→ Exercise requirements
Type the data below again exactly. Omit all pictures.

=======

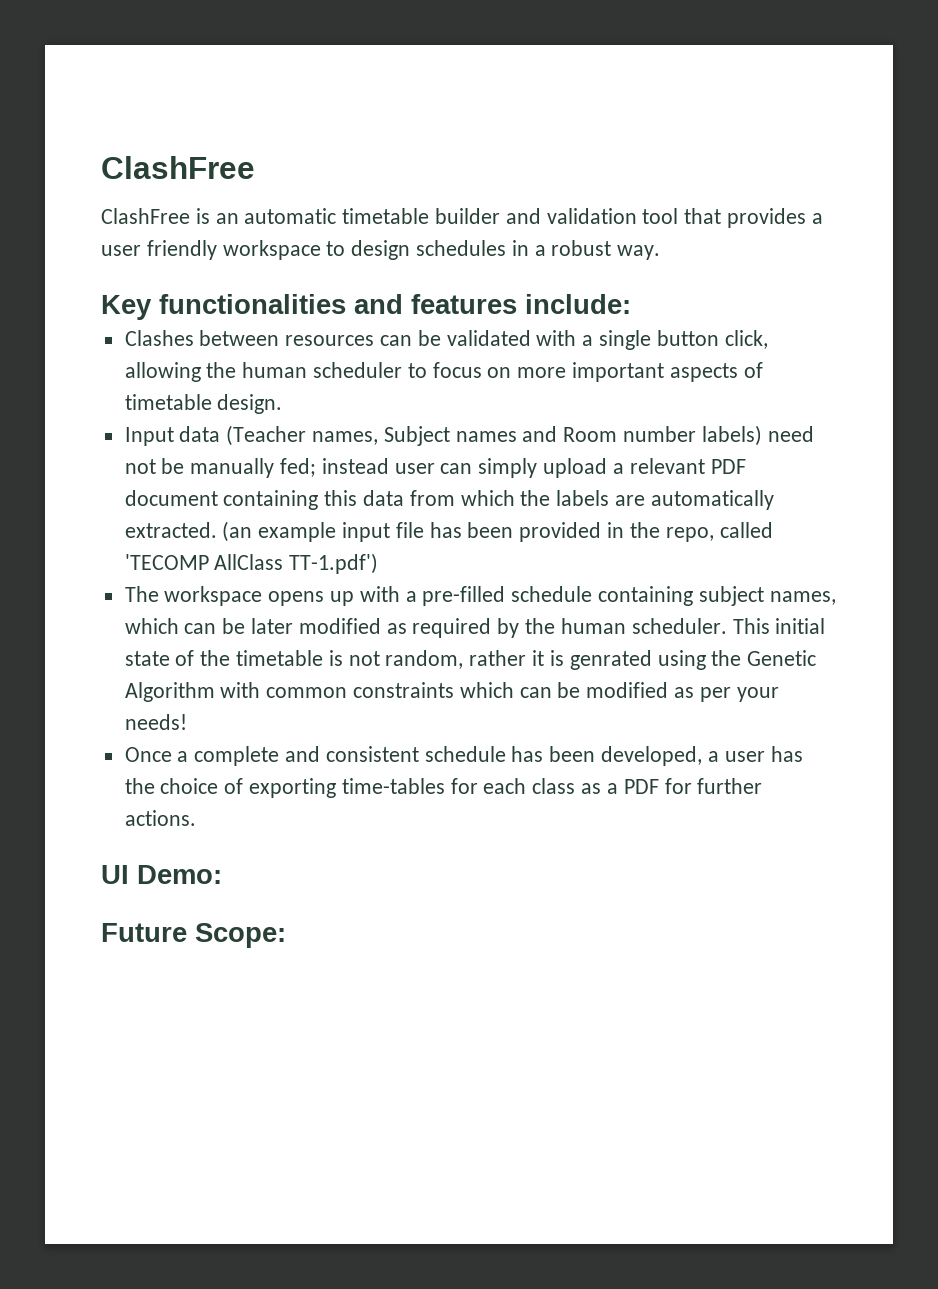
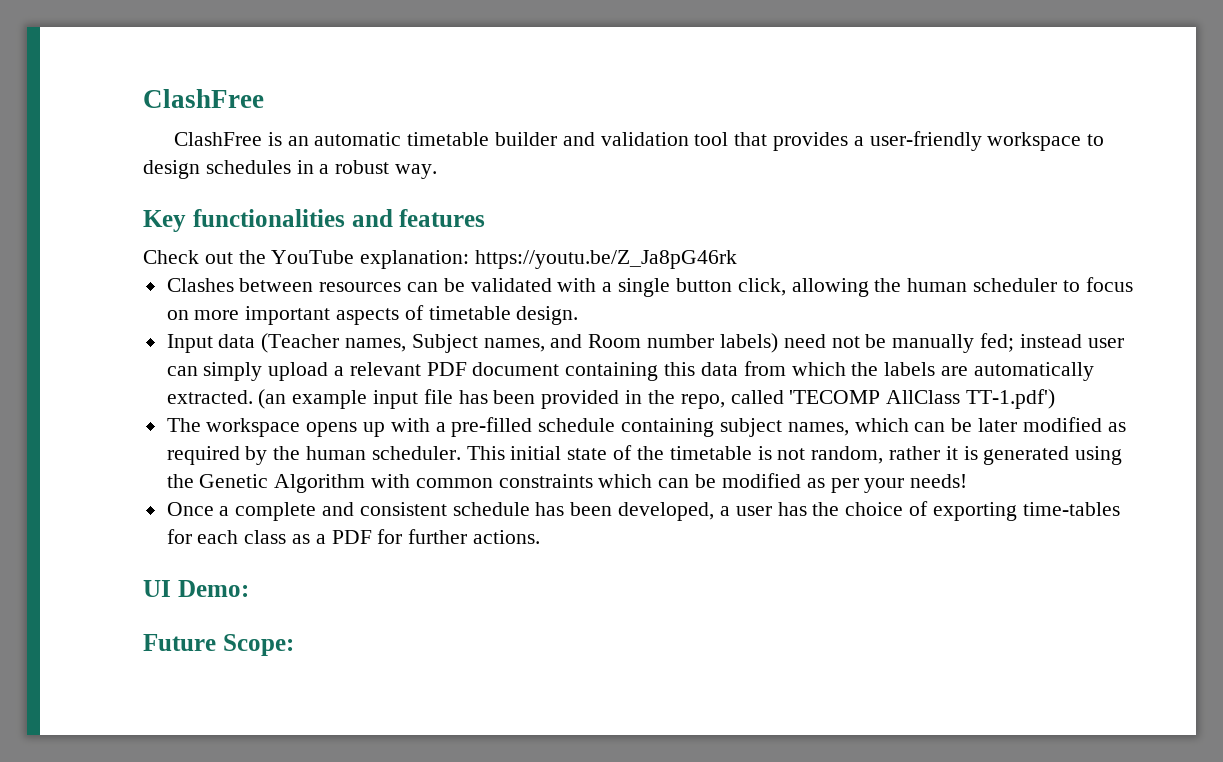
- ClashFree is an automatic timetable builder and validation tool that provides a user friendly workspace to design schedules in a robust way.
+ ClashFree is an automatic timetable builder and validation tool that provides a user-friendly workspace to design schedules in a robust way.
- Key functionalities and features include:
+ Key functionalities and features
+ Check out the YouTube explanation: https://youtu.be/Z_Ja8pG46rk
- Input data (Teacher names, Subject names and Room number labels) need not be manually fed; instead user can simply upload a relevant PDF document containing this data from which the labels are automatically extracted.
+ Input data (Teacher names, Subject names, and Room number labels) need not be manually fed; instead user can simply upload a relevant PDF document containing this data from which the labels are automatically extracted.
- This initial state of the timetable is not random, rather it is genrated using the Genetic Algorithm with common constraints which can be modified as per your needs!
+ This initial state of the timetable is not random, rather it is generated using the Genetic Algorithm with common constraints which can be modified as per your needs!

=======

→ Result
- ClashFree is an automatic timetable builder and validation tool that provides a user friendly workspace to design schedules in a robust way.
+ ClashFree is an automatic timetable builder and validation tool that provides a user-friendly workspace to design schedules in a robust way.
- Key functionalities and features include:
+ Key functionalities and features
+ Check out the YouTube explanation: https://youtu.be/Z_Ja8pG46rk
- Input data (Teacher names, Subject names and Room number labels) need not be manually fed; instead user can simply upload a relevant PDF document containing this data from which the labels are automatically extracted.
+ Input data (Teacher names, Subject names, and Room number labels) need not be manually fed; instead user can simply upload a relevant PDF document containing this data from which the labels are automatically extracted.
- This initial state of the timetable is not random, rather it is genrated using the Genetic Algorithm with common constraints which can be modified as per your needs!
+ This initial state of the timetable is not random, rather it is generated using the Genetic Algorithm with common constraints which can be modified as per your needs!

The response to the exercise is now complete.